*** GIVEN DATA Section Begins ***

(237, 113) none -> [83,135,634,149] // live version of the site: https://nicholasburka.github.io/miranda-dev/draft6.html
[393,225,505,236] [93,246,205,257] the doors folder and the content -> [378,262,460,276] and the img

*** GIVEN DATA Section Ends ***
*** GIVEN DATA Section Begins ***

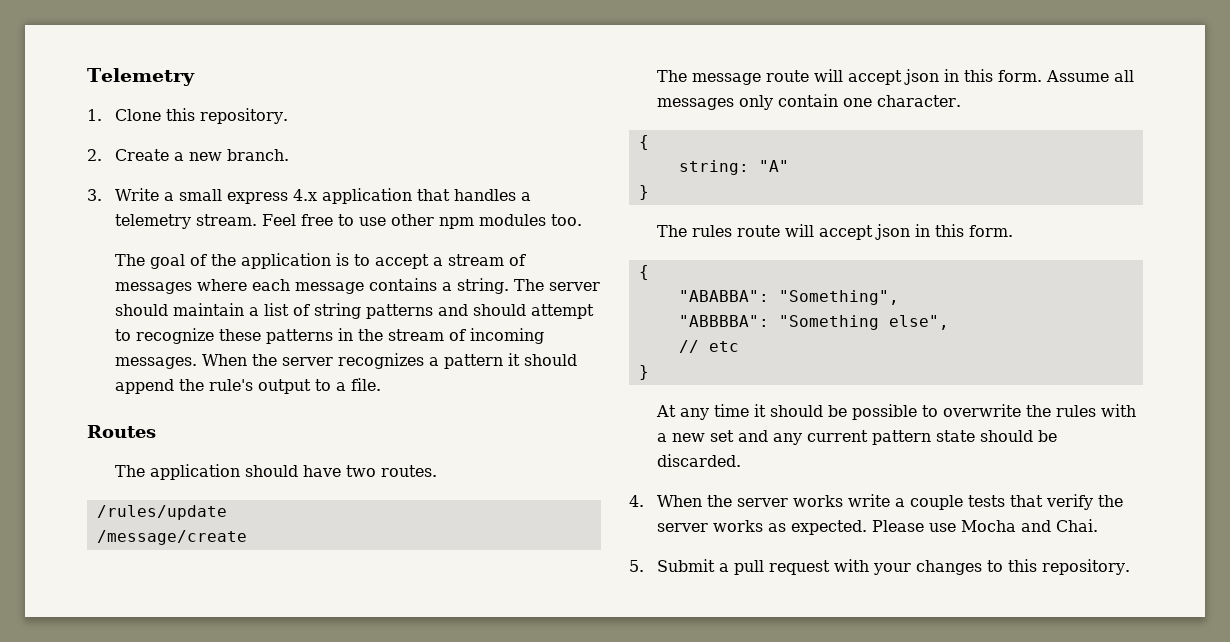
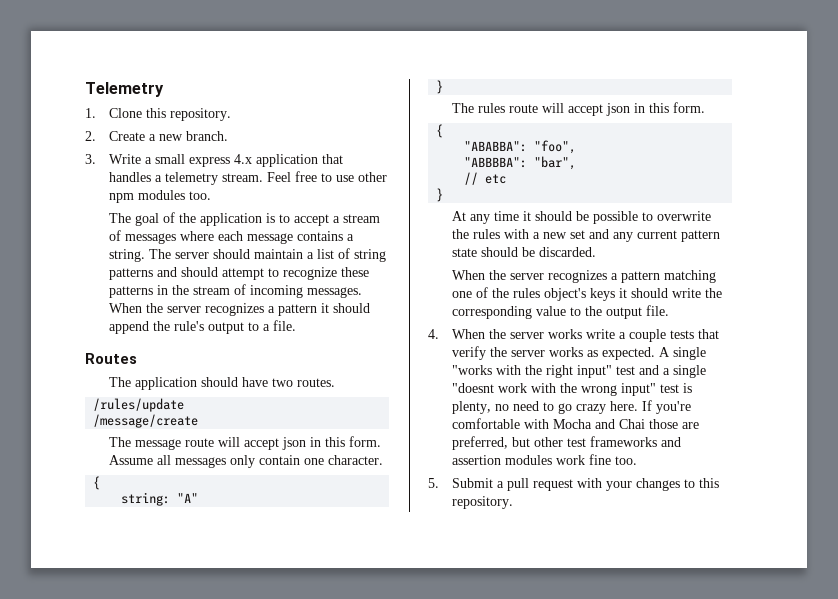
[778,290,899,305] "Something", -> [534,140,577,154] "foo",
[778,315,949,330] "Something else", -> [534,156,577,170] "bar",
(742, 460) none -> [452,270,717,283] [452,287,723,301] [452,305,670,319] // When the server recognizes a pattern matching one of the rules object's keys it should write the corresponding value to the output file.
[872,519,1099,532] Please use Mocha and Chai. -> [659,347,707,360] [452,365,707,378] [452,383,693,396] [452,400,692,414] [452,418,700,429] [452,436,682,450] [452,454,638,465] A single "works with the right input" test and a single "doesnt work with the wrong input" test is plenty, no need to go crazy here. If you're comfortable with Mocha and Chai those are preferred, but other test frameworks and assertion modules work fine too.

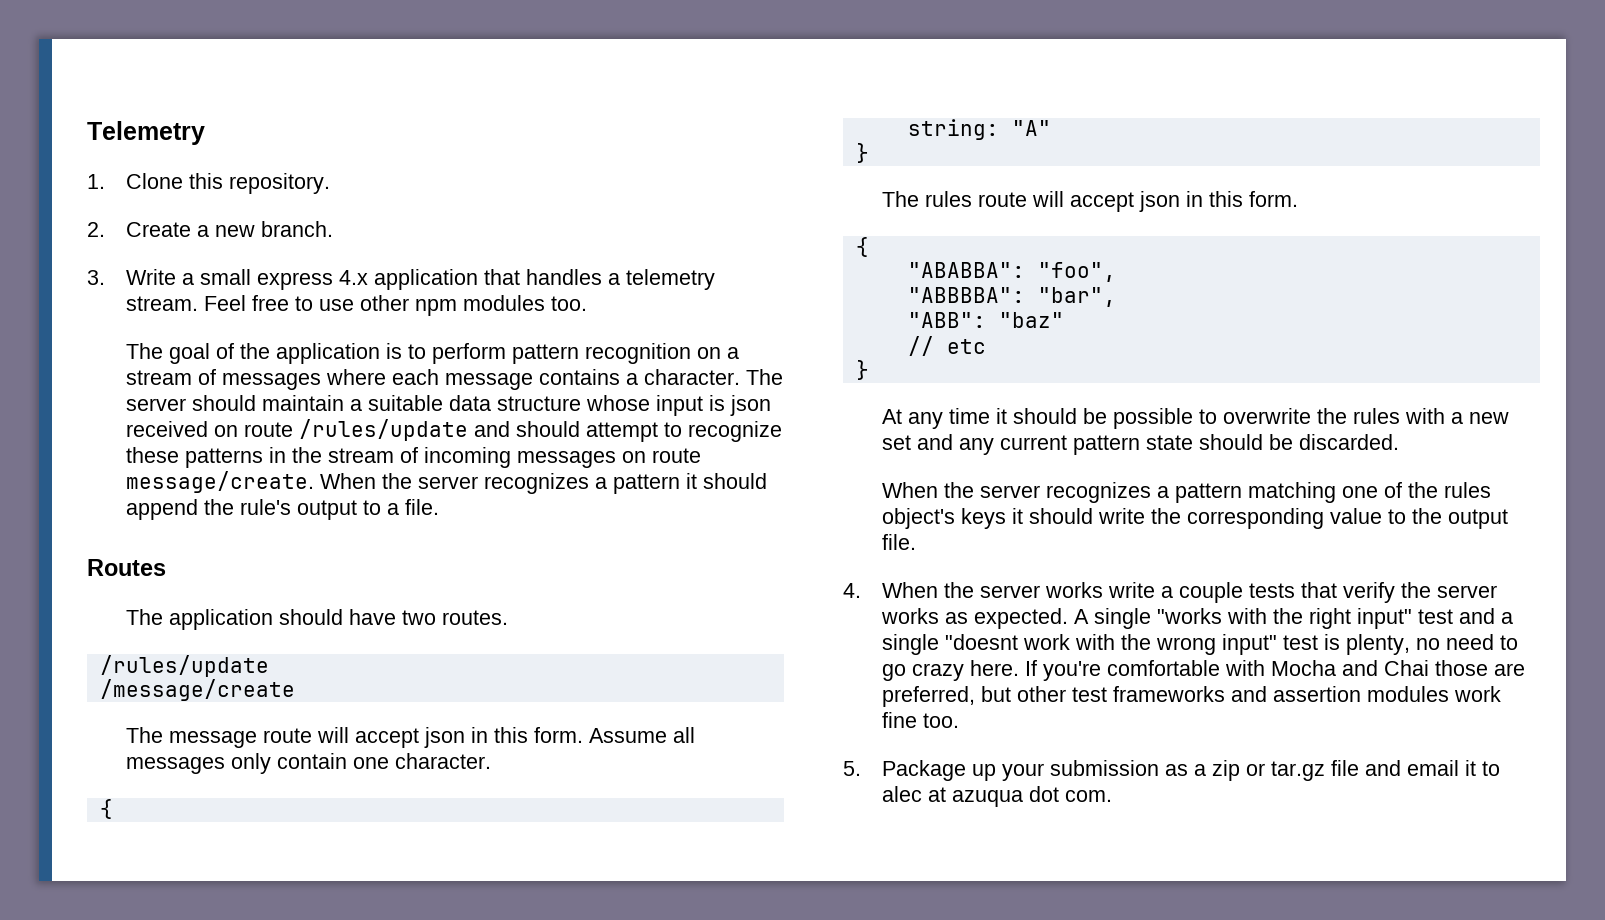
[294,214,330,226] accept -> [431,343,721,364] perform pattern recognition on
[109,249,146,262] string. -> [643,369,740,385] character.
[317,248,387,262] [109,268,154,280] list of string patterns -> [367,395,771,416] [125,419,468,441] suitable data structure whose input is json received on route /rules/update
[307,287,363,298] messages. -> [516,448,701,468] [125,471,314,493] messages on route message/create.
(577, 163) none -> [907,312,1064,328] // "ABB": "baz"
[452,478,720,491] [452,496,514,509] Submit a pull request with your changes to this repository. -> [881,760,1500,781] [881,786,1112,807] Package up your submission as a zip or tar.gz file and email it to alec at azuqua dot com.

*** GIVEN DATA Section Ends ***

[ASSIGNMENT]
Each line above from the one with "(237, 113) none" up to and including the one with "[393,225,505,236] [93,246,205,257] the" must be set down exactly, and no line outside that span may appear.

[RESULT OF THE EXERCISE]
(237, 113) none -> [83,135,634,149] // live version of the site: https://nicholasburka.github.io/miranda-dev/draft6.html
[393,225,505,236] [93,246,205,257] the doors folder and the content -> [378,262,460,276] and the img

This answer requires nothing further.